Your problem lies with integer overflow. At the point where N becomes 46_349, N * N is 2_148_229_801 which, if you have a 32-bit two's complement integer (maximum value of 2_147_483_647), will wrap around to -2_146_737_495.
When that happens, the loop keeps going since that negative number is still less than your limit, but using it as an array index is, shall we say, inadvisable :-)
The reason it works with i + i is because your limit is well short of INT_MAX / 2 so no overflow happens there.

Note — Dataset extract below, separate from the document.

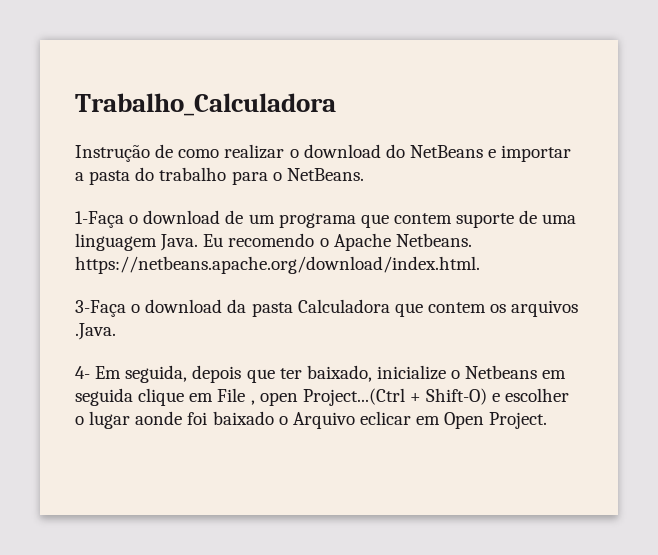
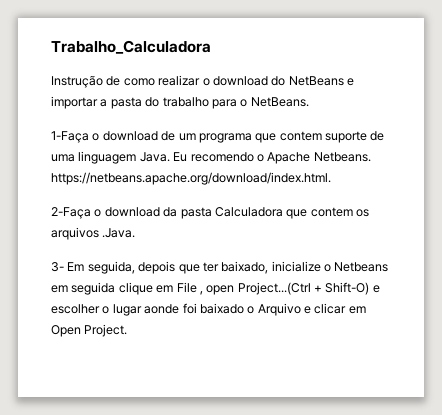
- 3-Faça o download da pasta Calculadora que contem os arquivos .Java.
+ 2-Faça o download da pasta Calculadora que contem os arquivos .Java.
- 4- Em seguida, depois que ter baixado, inicialize o Netbeans em seguida clique em File , open Project...(Ctrl + Shift-O) e escolher o lugar aonde foi baixado o Arquivo eclicar em Open Project.
+ 3- Em seguida, depois que ter baixado, inicialize o Netbeans em seguida clique em File , open Project...(Ctrl + Shift-O) e escolher o lugar aonde foi baixado o Arquivo e clicar em Open Project.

If you want to make sure that this won't be a problem if you get up near INT_MAX / 2, you can use something like:
for (k = i + i; (k < N) && (k > i); k += i)
That extra check on k should catch the wraparound event, provided your wrapping follows the "normal" behaviour - technically, I think it's undefined behaviour to wrap but most implementations simply wrap two positives back to a negative due to the two's complement nature. Be aware then that this is actually non-portable, but what that means in practice is that it will only work on 99.999% of machines out there :-)
But, if you're a stickler for portability, there are better ways to prevent overflow in the first place. I won't go into them here but to say they involve subtracting one of the terms being summed from MAX_INT and comparing it to the other term being summed.
The only way I can get this to give an error is if I enter a value greater than 1000000 or less than 1 to the scanf().
Like this:
ubuntu#amrith:/tmp$ ./x
183475666
Segmentation fault (core dumped)
ubuntu#amrith:/tmp$
But the reason for that should be obvious. Other than that, this code looks good.
Just trying to find what went wrong!
If the sizeof(long int) is 4 bytes for the OS that you are using, then it makes this problem.
In the code:
for(k=i*i;k<N;k+=i)
{
isprime[k] = 0;
}
Here, when you do k = i*i, for large values if i, the value of k goes beyond 4 bytesand get truncated which may result in negative numbers and so, the condition k<N is satisfied but with a negative number :). So you get a segmentation fault there.
It's good that you need only i+i, but if you need to increase the limit, take care of this problem.